None of the pictures should be copied, though every line of the listing must be printed exactly.

§ **RECORDED DATA**
----------------------------------------

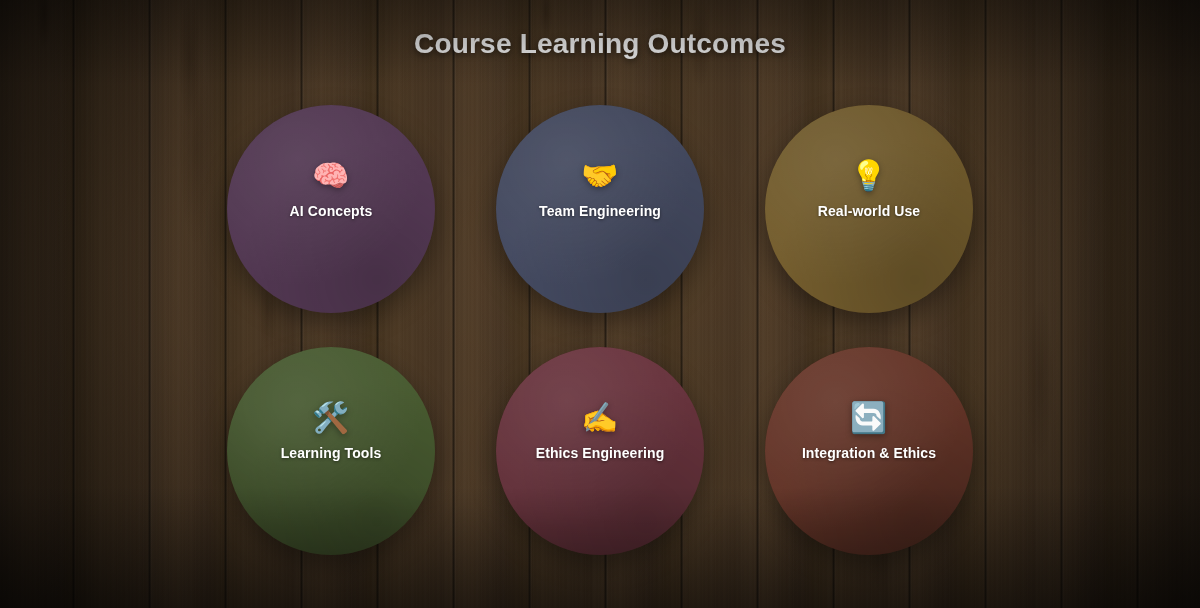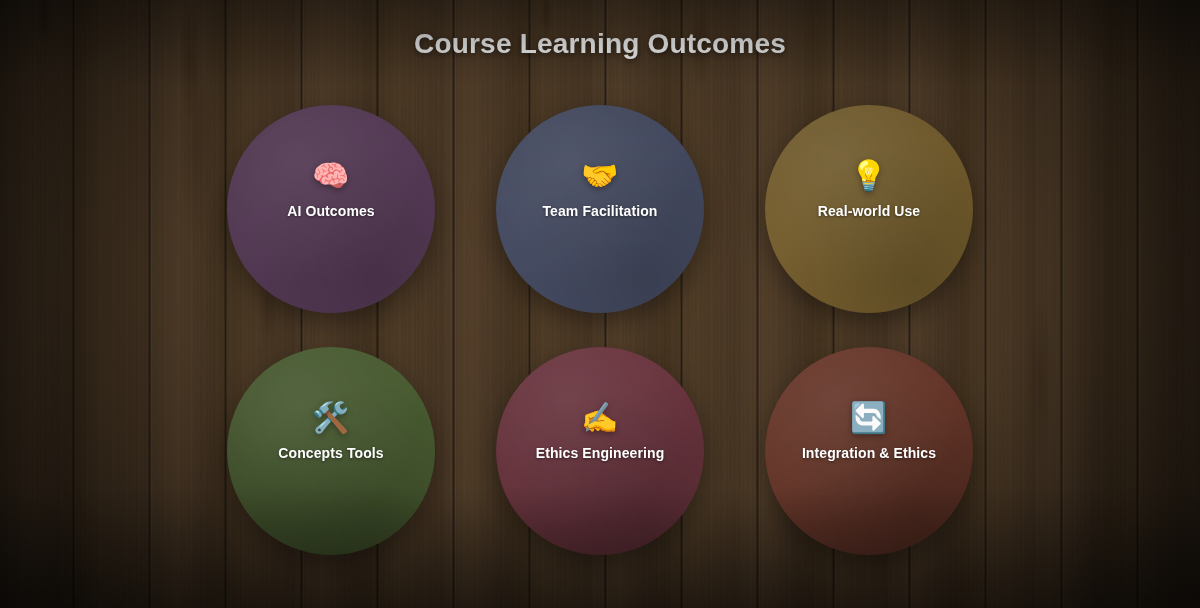--- a/index.html
+++ b/index.html
@@ -183,42 +183,42 @@
   <div class="wood-seams"></div>
   <div class="wood-grain2"></div>
 
   <h1 class="page-title">Course Learning Outcomes</h1>
 
   <div class="outcomes-grid">
 
     <div class="outcome-bubble" style="background-color: rgb(90, 61, 90);">
       <div class="bubble-inner">
         <span class="bubble-icon">🧠</span>
-        <span class="bubble-label">AI Outcomes</span>
+        <span class="bubble-label">AI Concepts</span>
       </div>
     </div>
 
     <div class="outcome-bubble" style="background-color: rgb(70, 76, 99);">
       <div class="bubble-inner">
         <span class="bubble-icon">🤝</span>
-        <span class="bubble-label">Team Facilitation</span>
+        <span class="bubble-label">Team Engineering</span>
       </div>
     </div>
 
     <div class="outcome-bubble" style="background-color: rgb(122, 98, 48);">
       <div class="bubble-inner">
         <span class="bubble-icon">💡</span>
         <span class="bubble-label">Real-world Use</span>
       </div>
     </div>
 
     <div class="outcome-bubble" style="background-color: rgb(77, 97, 52);">
       <div class="bubble-inner">
         <span class="bubble-icon">🛠️</span>
-        <span class="bubble-label">Concepts Tools</span>
+        <span class="bubble-label">Learning Tools</span>
       </div>
     </div>
 
     <div class="outcome-bubble" style="background-color: rgb(109, 54, 64);">
       <div class="bubble-inner">
         <span class="bubble-icon">✍️</span>
         <span class="bubble-label">Ethics Engineering</span>
       </div>
     </div>
 

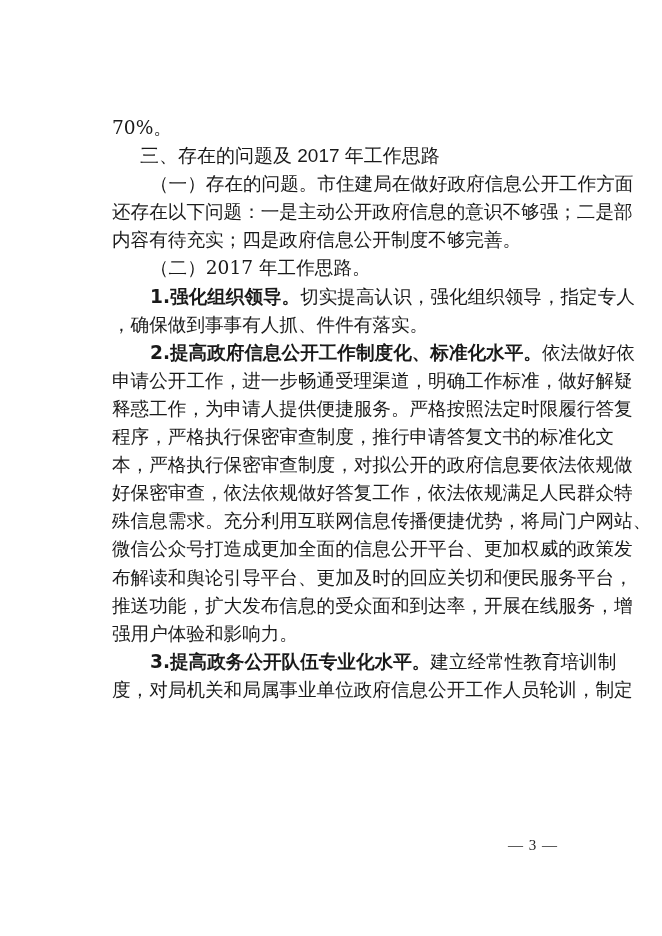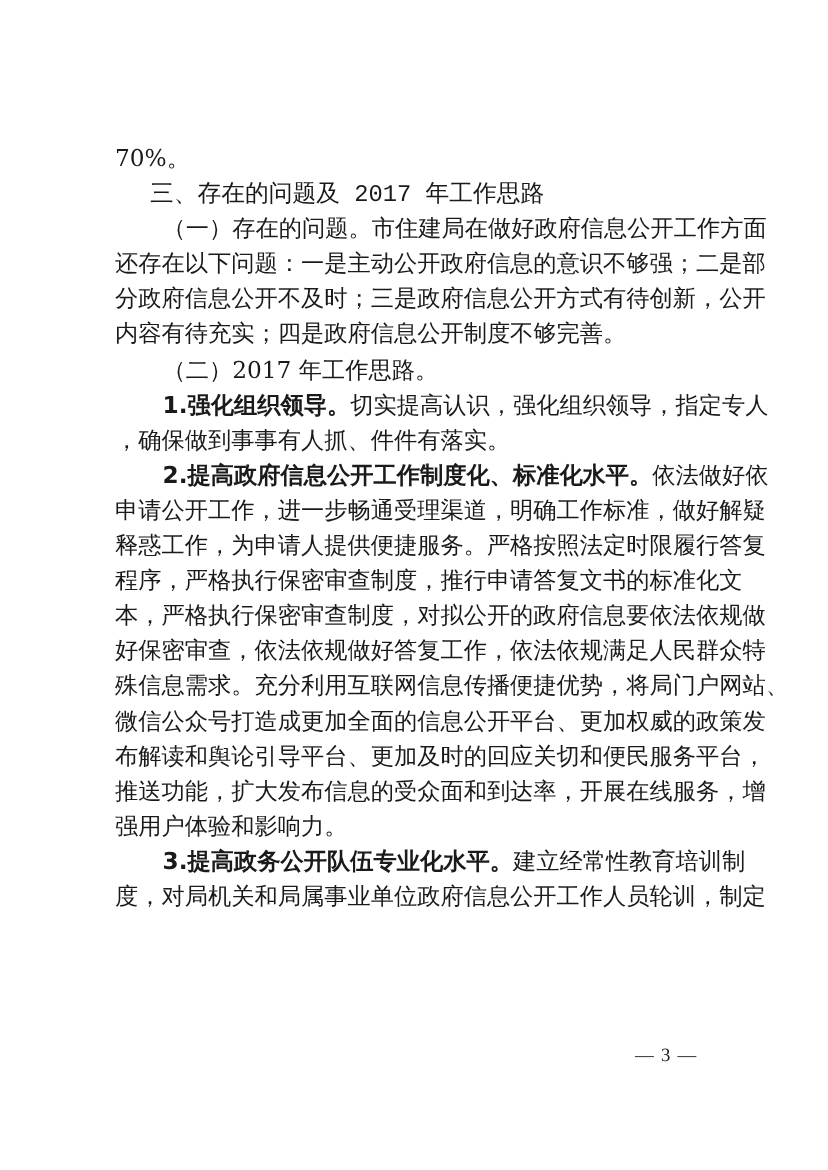--- a/index.html
+++ b/index.html
@@ -1,37 +1,36 @@
 <!DOCTYPE html>
 <html><head>
   <meta charset="utf-8">
   <style>
     html, body { margin: 0; padding: 0; background: #ffffff; }
     body { width: 662px; height: 936px; position: relative; overflow: hidden;
       font-family: "DejaVu Serif", "Liberation Serif", serif; color: #1a1a1a; }
     .page { position: absolute; left: 92px; top: 114px; width: 476px; }
     .line { height: 28.1px; line-height: 28.1px; font-size: 18.6px; white-space: nowrap;
-      text-align: justify; text-align-last: justify; letter-spacing: 0; }
+      text-align: justify; text-align-last: justify; letter-spacing: 0; margin-left: 20px; }
     .line.last { text-align-last: left; }
     .indent { padding-left: 38px; }
-    .heading { font-family: Liberation Mono, monospace; font-size: 19px; text-align-last: left; padding-left: 28px; }
+    .heading { font-family: Liberation Sans, sans-serif; font-size: 19px; text-align-last: left; padding-left: 28px; }
     .b { font-weight: bold; font-family: "DejaVu Sans", "Liberation Sans", sans-serif; }
     .pagenum { position: absolute; left: 508px; top: 837px; font-size: 15px;
       font-family: "Liberation Serif", serif; color: #222; letter-spacing: 1px; }
   </style>
 </head>
 <body>
 
 <div class="page">
   <div class="line last">70%。</div>
   <div class="line heading">三、存在的问题及 2017 年工作思路</div>
 
   <div class="line indent">（一）存在的问题。市住建局在做好政府信息公开工作方面</div>
   <div class="line">还存在以下问题：一是主动公开政府信息的意识不够强；二是部</div>
-  <div class="line">分政府信息公开不及时；三是政府信息公开方式有待创新，公开</div>
   <div class="line last">内容有待充实；四是政府信息公开制度不够完善。</div>
 
   <div class="line last indent">（二）2017 年工作思路。</div>
 
   <div class="line indent"><span class="b">1.强化组织领导。</span><span>切实提高认识，强化组织领导，指定专人</span></div>
   <div class="line last">，确保做到事事有人抓、件件有落实。</div>
 
   <div class="line indent"><span class="b">2.提高政府信息公开工作制度化、标准化水平。</span><span>依法做好依</span></div>
   <div class="line">申请公开工作，进一步畅通受理渠道，明确工作标准，做好解疑</div>
   <div class="line">释惑工作，为申请人提供便捷服务。严格按照法定时限履行答复</div>

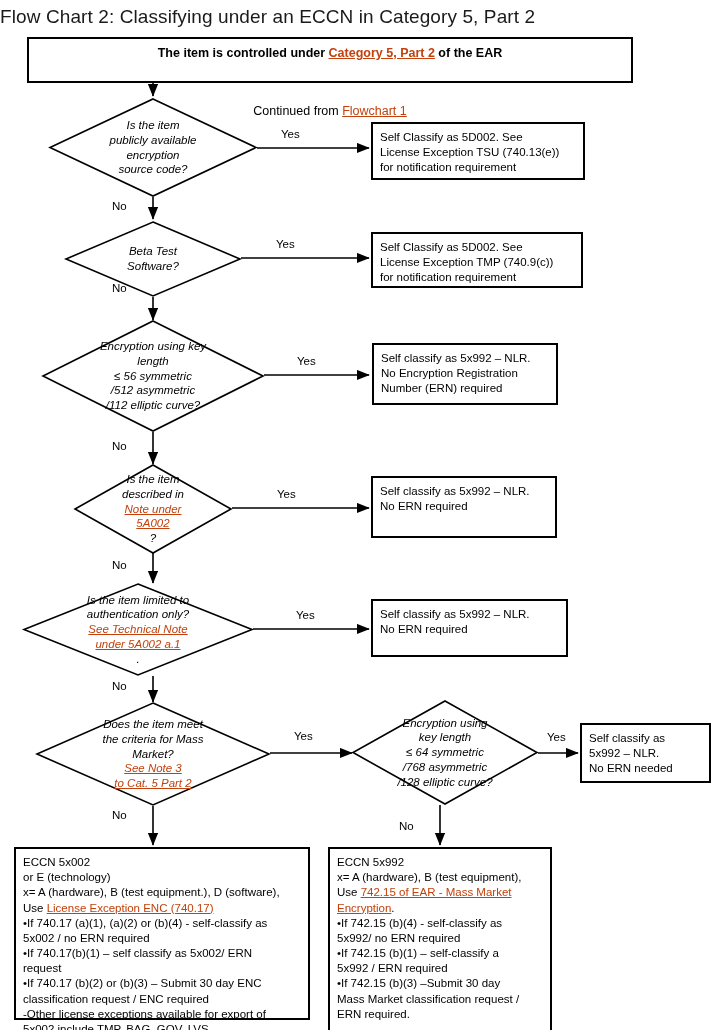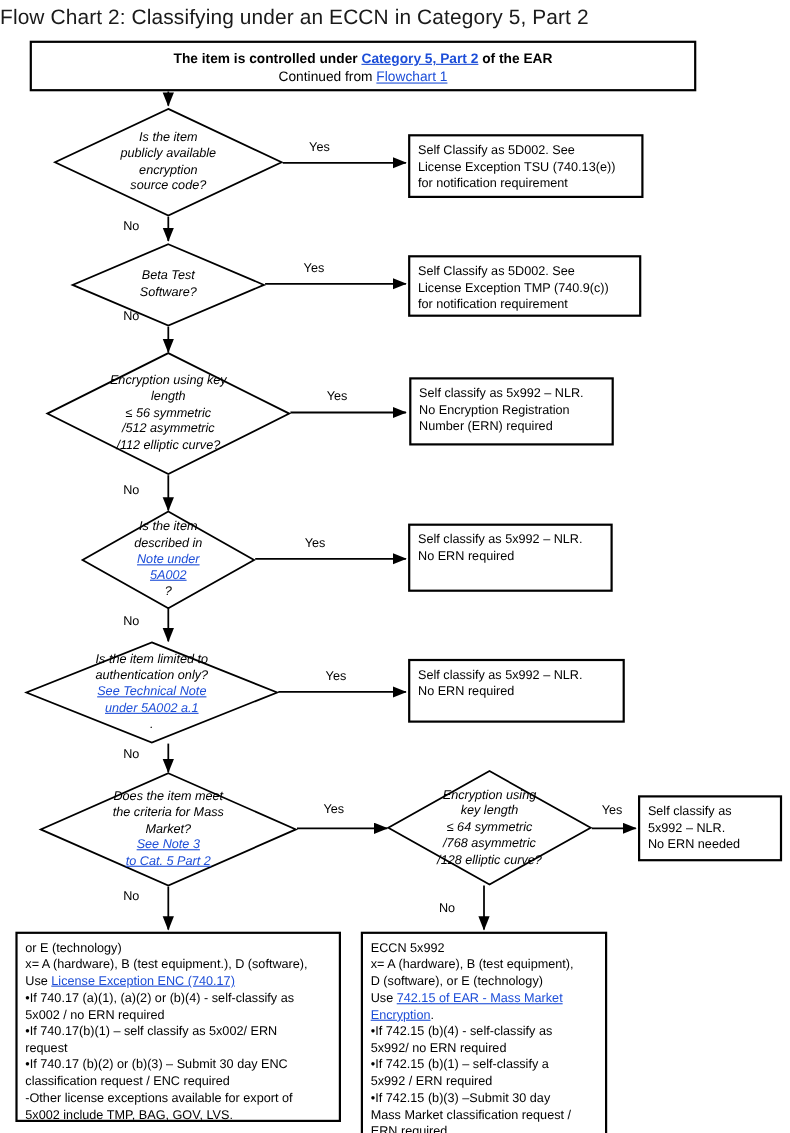--- a/index.html
+++ b/index.html
@@ -36,23 +36,23 @@
     line-height: 1.32;
   }
   .box .inner {
     padding: 6px 7px 4px 7px;
   }
   .header-box {
     text-align: center;
     font-size: 12.5px;
   }
   .header-box .line1 { font-weight: bold; }
-  .header-box .line2 { font-weight: normal; }
+  .header-box .line2 { font-weight: normal; margin-top: 41px; }
   .lnk {
-    color: #1d4ed8;
+    color: #c2410c;
     text-decoration: underline;
   }
   .diamond-wrap {
     position: absolute;
   }
   .diamond-wrap svg {
     position: absolute;
     left: 0;
     top: 0;
     overflow: visible;
@@ -299,39 +299,39 @@
   <div class="box" style="left:580px; top:723px; width:131px; height:60px;">
     <div class="inner">
       <span class="bl">Self classify as</span>
       <span class="bl">5x992 – NLR.</span>
       <span class="bl">No ERN needed</span>
     </div>
   </div>
 
   <div class="box" style="left:14px; top:847px; width:296px; height:173px;">
     <div class="inner">
+      <span class="bl">ECCN 5x002</span>
       <span class="bl">or E (technology)</span>
       <span class="bl">x= A (hardware), B (test equipment.), D (software),</span>
       <span class="bl"><span>Use </span><a class="lnk" href="#">License Exception ENC (740.17)</a></span>
       <span class="bl">•If 740.17 (a)(1), (a)(2) or (b)(4) - self-classify as</span>
       <span class="bl">5x002 / no ERN required</span>
       <span class="bl">•If 740.17(b)(1) – self classify as 5x002/ ERN</span>
       <span class="bl">request</span>
       <span class="bl">•If 740.17 (b)(2) or (b)(3) –  Submit 30 day ENC</span>
       <span class="bl">classification request / ENC required</span>
       <span class="bl">-Other license exceptions available for export of</span>
       <span class="bl">5x002 include TMP, BAG, GOV,  LVS.</span>
     </div>
   </div>
 
   <div class="box" style="left:328px; top:847px; width:224px; height:206px;">
     <div class="inner">
       <span class="bl">ECCN 5x992</span>
       <span class="bl">x= A (hardware), B (test equipment),</span>
-      <span class="bl">D (software), or E (technology)</span>
       <span class="bl"><span>Use </span><a class="lnk" href="#">742.15 of EAR - Mass Market</a></span>
       <span class="bl"><a class="lnk" href="#">Encryption</a><span>.</span></span>
       <span class="bl">•If 742.15 (b)(4) - self-classify as</span>
       <span class="bl">5x992/ no ERN required</span>
       <span class="bl">•If 742.15 (b)(1) – self-classify a</span>
       <span class="bl">5x992 / ERN required</span>
       <span class="bl">•If 742.15 (b)(3) –Submit 30 day</span>
       <span class="bl">Mass Market classification request /</span>
       <span class="bl">ERN required.</span>
     </div>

----------------------------------------

§ **EXERCISE RESULT**
--- a/index.html
+++ b/index.html
@@ -183,42 +183,42 @@
   <div class="wood-seams"></div>
   <div class="wood-grain2"></div>
 
   <h1 class="page-title">Course Learning Outcomes</h1>
 
   <div class="outcomes-grid">
 
     <div class="outcome-bubble" style="background-color: rgb(90, 61, 90);">
       <div class="bubble-inner">
         <span class="bubble-icon">🧠</span>
-        <span class="bubble-label">AI Outcomes</span>
+        <span class="bubble-label">AI Concepts</span>
       </div>
     </div>
 
     <div class="outcome-bubble" style="background-color: rgb(70, 76, 99);">
       <div class="bubble-inner">
         <span class="bubble-icon">🤝</span>
-        <span class="bubble-label">Team Facilitation</span>
+        <span class="bubble-label">Team Engineering</span>
       </div>
     </div>
 
     <div class="outcome-bubble" style="background-color: rgb(122, 98, 48);">
       <div class="bubble-inner">
         <span class="bubble-icon">💡</span>
         <span class="bubble-label">Real-world Use</span>
       </div>
     </div>
 
     <div class="outcome-bubble" style="background-color: rgb(77, 97, 52);">
       <div class="bubble-inner">
         <span class="bubble-icon">🛠️</span>
-        <span class="bubble-label">Concepts Tools</span>
+        <span class="bubble-label">Learning Tools</span>
       </div>
     </div>
 
     <div class="outcome-bubble" style="background-color: rgb(109, 54, 64);">
       <div class="bubble-inner">
         <span class="bubble-icon">✍️</span>
         <span class="bubble-label">Ethics Engineering</span>
       </div>
     </div>
 

--- a/index.html
+++ b/index.html
@@ -1,37 +1,36 @@
 <!DOCTYPE html>
 <html><head>
   <meta charset="utf-8">
   <style>
     html, body { margin: 0; padding: 0; background: #ffffff; }
     body { width: 662px; height: 936px; position: relative; overflow: hidden;
       font-family: "DejaVu Serif", "Liberation Serif", serif; color: #1a1a1a; }
     .page { position: absolute; left: 92px; top: 114px; width: 476px; }
     .line { height: 28.1px; line-height: 28.1px; font-size: 18.6px; white-space: nowrap;
-      text-align: justify; text-align-last: justify; letter-spacing: 0; }
+      text-align: justify; text-align-last: justify; letter-spacing: 0; margin-left: 20px; }
     .line.last { text-align-last: left; }
     .indent { padding-left: 38px; }
-    .heading { font-family: Liberation Mono, monospace; font-size: 19px; text-align-last: left; padding-left: 28px; }
+    .heading { font-family: Liberation Sans, sans-serif; font-size: 19px; text-align-last: left; padding-left: 28px; }
     .b { font-weight: bold; font-family: "DejaVu Sans", "Liberation Sans", sans-serif; }
     .pagenum { position: absolute; left: 508px; top: 837px; font-size: 15px;
       font-family: "Liberation Serif", serif; color: #222; letter-spacing: 1px; }
   </style>
 </head>
 <body>
 
 <div class="page">
   <div class="line last">70%。</div>
   <div class="line heading">三、存在的问题及 2017 年工作思路</div>
 
   <div class="line indent">（一）存在的问题。市住建局在做好政府信息公开工作方面</div>
   <div class="line">还存在以下问题：一是主动公开政府信息的意识不够强；二是部</div>
-  <div class="line">分政府信息公开不及时；三是政府信息公开方式有待创新，公开</div>
   <div class="line last">内容有待充实；四是政府信息公开制度不够完善。</div>
 
   <div class="line last indent">（二）2017 年工作思路。</div>
 
   <div class="line indent"><span class="b">1.强化组织领导。</span><span>切实提高认识，强化组织领导，指定专人</span></div>
   <div class="line last">，确保做到事事有人抓、件件有落实。</div>
 
   <div class="line indent"><span class="b">2.提高政府信息公开工作制度化、标准化水平。</span><span>依法做好依</span></div>
   <div class="line">申请公开工作，进一步畅通受理渠道，明确工作标准，做好解疑</div>
   <div class="line">释惑工作，为申请人提供便捷服务。严格按照法定时限履行答复</div>

--- a/index.html
+++ b/index.html
@@ -36,23 +36,23 @@
     line-height: 1.32;
   }
   .box .inner {
     padding: 6px 7px 4px 7px;
   }
   .header-box {
     text-align: center;
     font-size: 12.5px;
   }
   .header-box .line1 { font-weight: bold; }
-  .header-box .line2 { font-weight: normal; }
+  .header-box .line2 { font-weight: normal; margin-top: 41px; }
   .lnk {
-    color: #1d4ed8;
+    color: #c2410c;
     text-decoration: underline;
   }
   .diamond-wrap {
     position: absolute;
   }
   .diamond-wrap svg {
     position: absolute;
     left: 0;
     top: 0;
     overflow: visible;
@@ -299,39 +299,39 @@
   <div class="box" style="left:580px; top:723px; width:131px; height:60px;">
     <div class="inner">
       <span class="bl">Self classify as</span>
       <span class="bl">5x992 – NLR.</span>
       <span class="bl">No ERN needed</span>
     </div>
   </div>
 
   <div class="box" style="left:14px; top:847px; width:296px; height:173px;">
     <div class="inner">
+      <span class="bl">ECCN 5x002</span>
       <span class="bl">or E (technology)</span>
       <span class="bl">x= A (hardware), B (test equipment.), D (software),</span>
       <span class="bl"><span>Use </span><a class="lnk" href="#">License Exception ENC (740.17)</a></span>
       <span class="bl">•If 740.17 (a)(1), (a)(2) or (b)(4) - self-classify as</span>
       <span class="bl">5x002 / no ERN required</span>
       <span class="bl">•If 740.17(b)(1) – self classify as 5x002/ ERN</span>
       <span class="bl">request</span>
       <span class="bl">•If 740.17 (b)(2) or (b)(3) –  Submit 30 day ENC</span>
       <span class="bl">classification request / ENC required</span>
       <span class="bl">-Other license exceptions available for export of</span>
       <span class="bl">5x002 include TMP, BAG, GOV,  LVS.</span>
     </div>
   </div>
 
   <div class="box" style="left:328px; top:847px; width:224px; height:206px;">
     <div class="inner">
       <span class="bl">ECCN 5x992</span>
       <span class="bl">x= A (hardware), B (test equipment),</span>
-      <span class="bl">D (software), or E (technology)</span>
       <span class="bl"><span>Use </span><a class="lnk" href="#">742.15 of EAR - Mass Market</a></span>
       <span class="bl"><a class="lnk" href="#">Encryption</a><span>.</span></span>
       <span class="bl">•If 742.15 (b)(4) - self-classify as</span>
       <span class="bl">5x992/ no ERN required</span>
       <span class="bl">•If 742.15 (b)(1) – self-classify a</span>
       <span class="bl">5x992 / ERN required</span>
       <span class="bl">•If 742.15 (b)(3) –Submit 30 day</span>
       <span class="bl">Mass Market classification request /</span>
       <span class="bl">ERN required.</span>
     </div>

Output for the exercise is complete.